Let $\mathcal {S}$ be an optimal solution of $\mathsf {Min~2\text {-}Club~Cover}$ on instance G and let $B_i$, $1 \leqslant i \leqslant l$, be a bag of T. Then there are at most $\delta + 1$ 2-clubs of $\mathcal {S}$ that have vertices in both $V(T_i) {\setminus } B_i$ and $V {\setminus } V(T_i)$.

Proof

Let $\mathcal {Z} \subseteq \mathcal {S}$ be the subset of 2-clubs such that $Z \in \mathcal {Z}$ if and only if $Z \cap (V(T_i) {\setminus } B_i) \ne \emptyset $ and $Z {\setminus } V(T_i) \ne \emptyset $. Let $Z \in \mathcal {Z}$. Then for any $u \in Z {\setminus } V(T_i)$, u must have a neighbor in $B_i$, as otherwise u could not be at distance 2 from a vertex in $V(T_i) {\setminus } B_i$. Similarly, any vertex $v \in V(T_i) {\setminus } B_i$ must have a neighbor in $B_i$. Therefore, $\{\{u\} \cup N(u) : u \in B_i\}$ is a set of 2-clubs that covers the same vertices as the 2-clubs of $\mathcal {Z}$ that have neighbors in $V(T_i) {\setminus } B_i$. By the optimality of $\mathcal {S}$, we may thus assume that $\mathcal {Z}$ has at most $\delta + 1$ such 2-clubs. $\square $

Thanks to Lemma 15, we have a bound of $\delta + 1$ on the number of partial 2-clubs that intersect with both the lower and upper levels of a bag $B_i$ in the tree decomposition.

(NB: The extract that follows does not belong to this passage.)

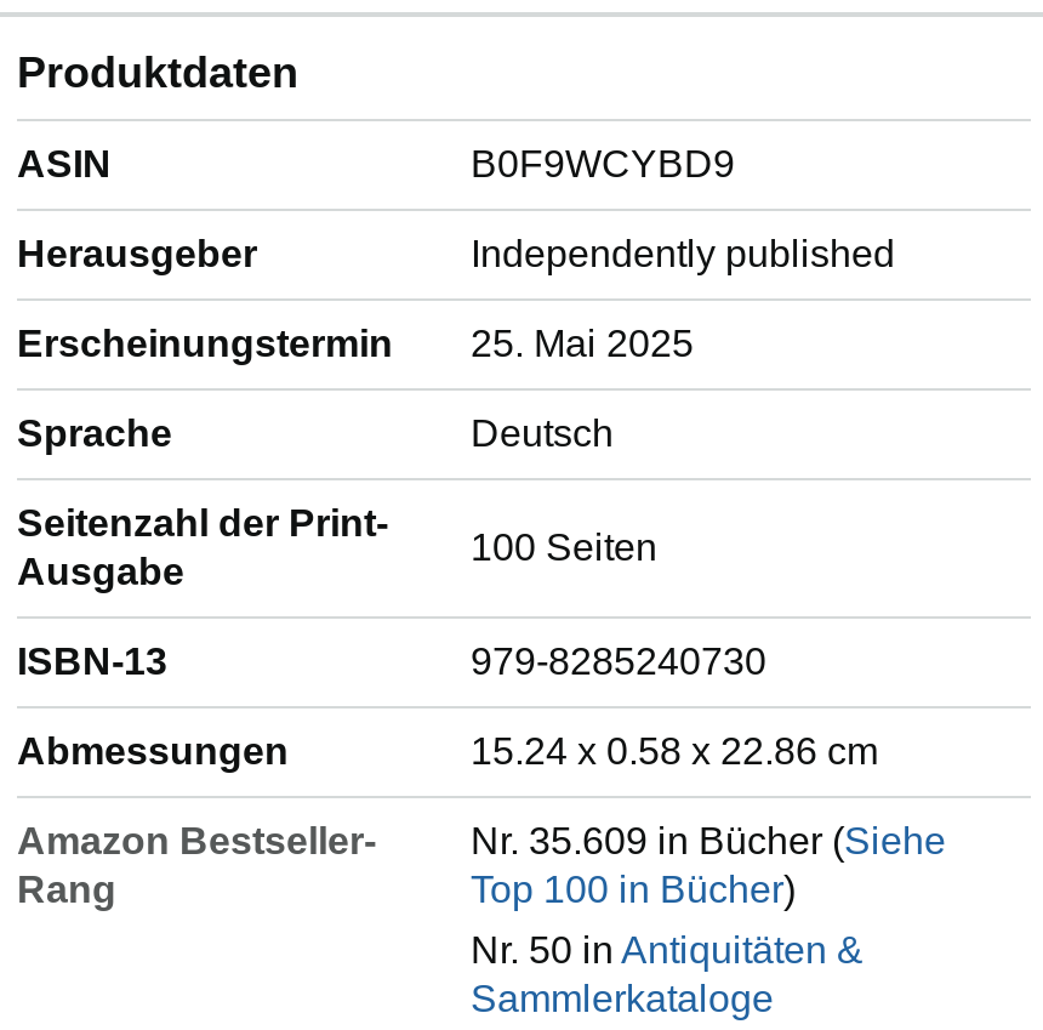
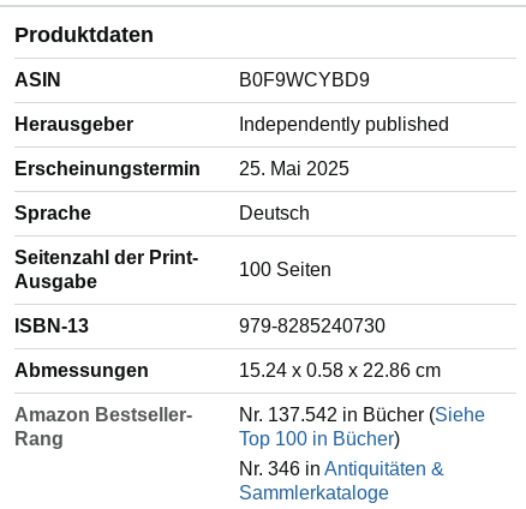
[471,821,946,862] Nr. 35.609 in Bücher (Siehe -> [239,405,485,425] Nr. 137.542 in Bücher (Siehe
[471,930,864,972] Nr. 50 in Antiquitäten & -> [239,459,444,479] Nr. 346 in Antiquitäten &

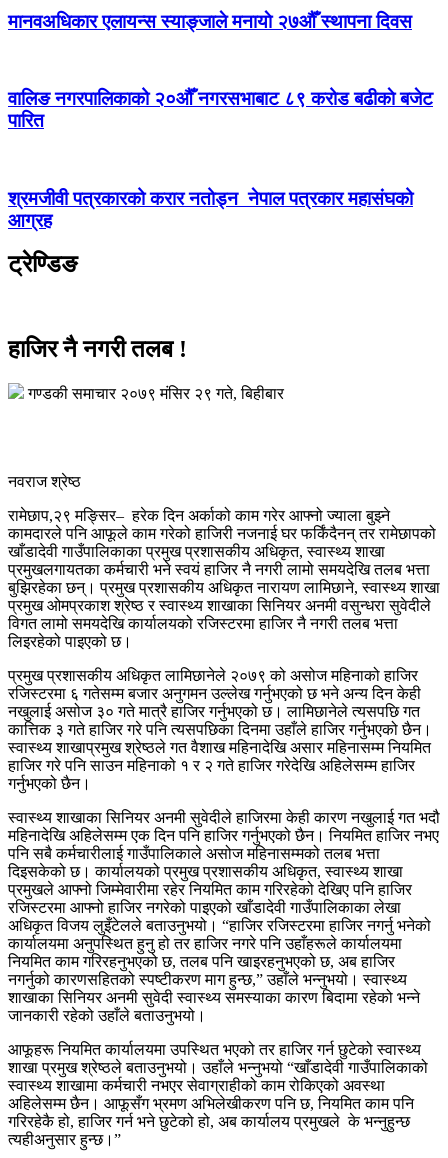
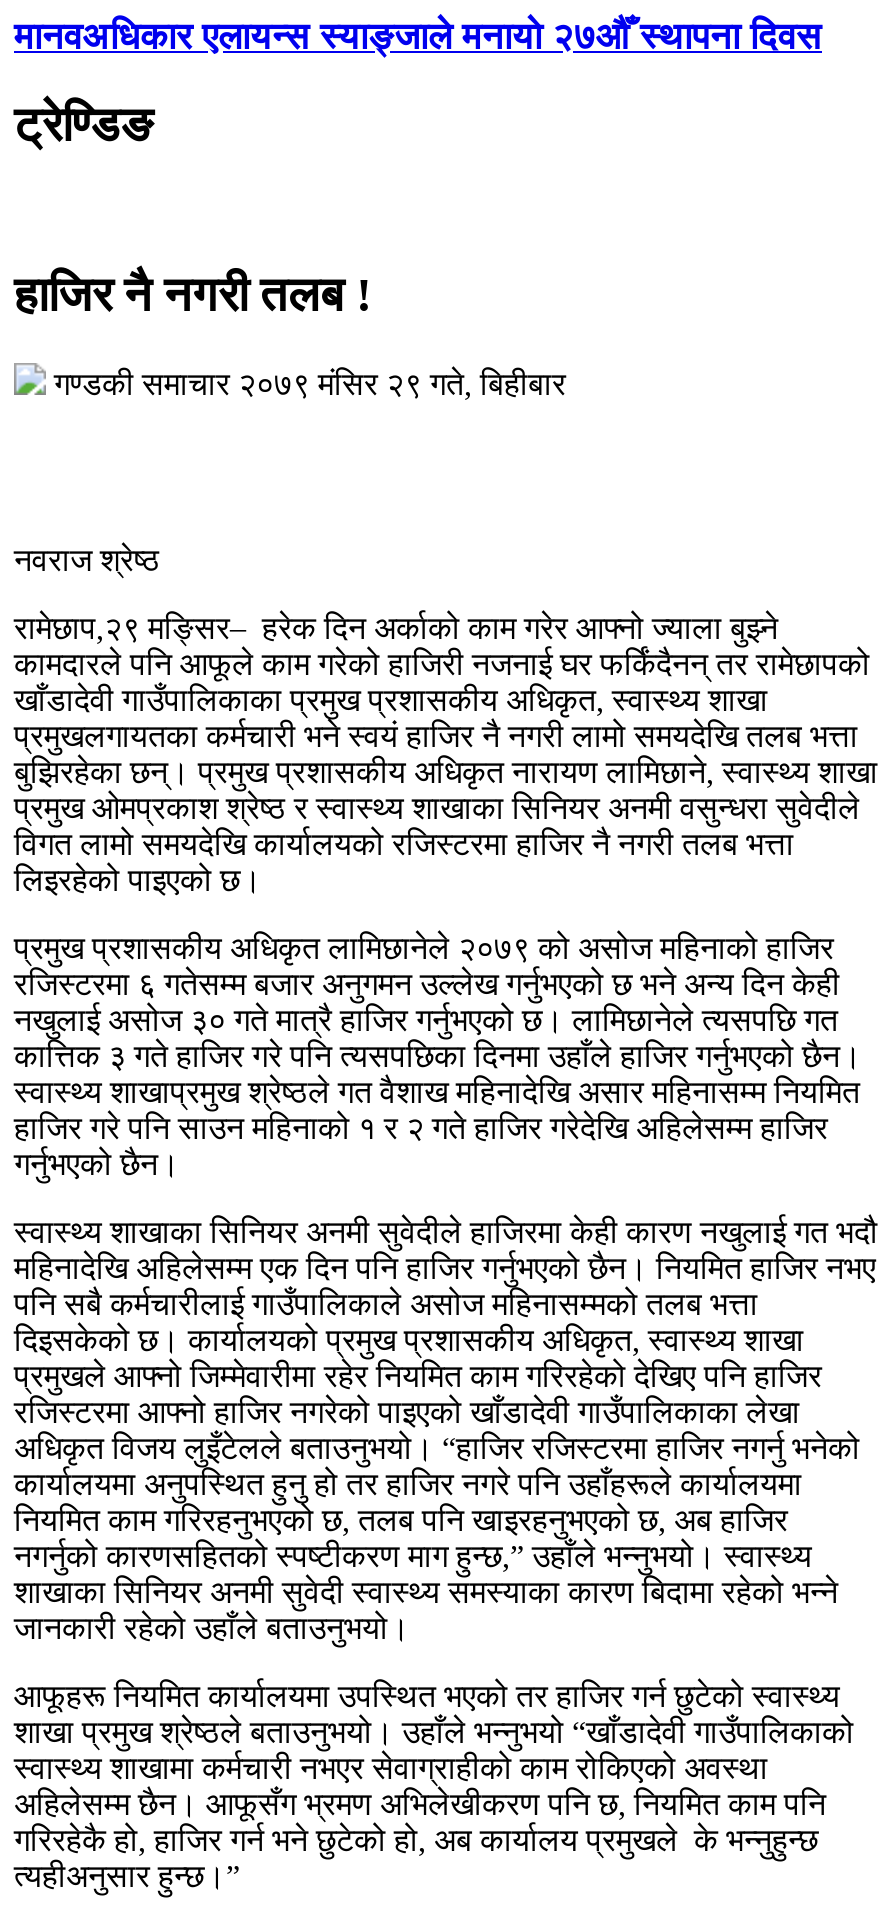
[8,88,433,131] वालिङ नगरपालिकाको २०औँ नगरसभाबाट ८९ करोड बढीकाे बजेट | पारित -> none
[8,188,413,230] श्रमजीवी पत्रकारको करार नतोड्न नेपाल पत्रकार महासंघको | आग्रह -> none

Note that the above does not consider the number of partial, incomplete 2-clubs that contain only vertices in $B_i$ and $V {\setminus } V(T_i)$ (and nothing from $V(T_i) {\setminus } B_i$). There are examples in which this number is not bounded by a function of only $\delta $. However, we will not have to store those.

We now introduce the main definition that will be used to formalize the above intuitions and compute an optimal set of 2-clubs along the tree decomposition.

Definition 16

Let $\mathcal {P}= \{P_1, \ldots , P_t\}$ be a multi-set of succinct partial 2-clubs at $B_i$, and let $A_i \subseteq B_i$. Define a function $C[\mathcal {P}, A_i, h]$ in the range $\{0, 1\}$ that takes value 1 if and only if there exists a multi-set $\mathcal {S}= \{S_1, \ldots , S_h\}$ of $h \geqslant t$ partial 2-clubs, some of which are possibly empty, such that all the following conditions are satisfied:

1.
for any j with $1 \leqslant j \leqslant t$, $P_j$ describes $S_j$;
2.
for any j with $1 \leqslant j \leqslant t$, $S_j \cap (V(T_i) {\setminus } B_i) \ne \emptyset $;
3.
$S_{t+1}, \ldots , S_h$ are 2-clubs of G;
4.
$A_i \cup (V(T_i) {\setminus } B_i) \subseteq S_1 \cup S_2 \cup \ldots \cup S_h$.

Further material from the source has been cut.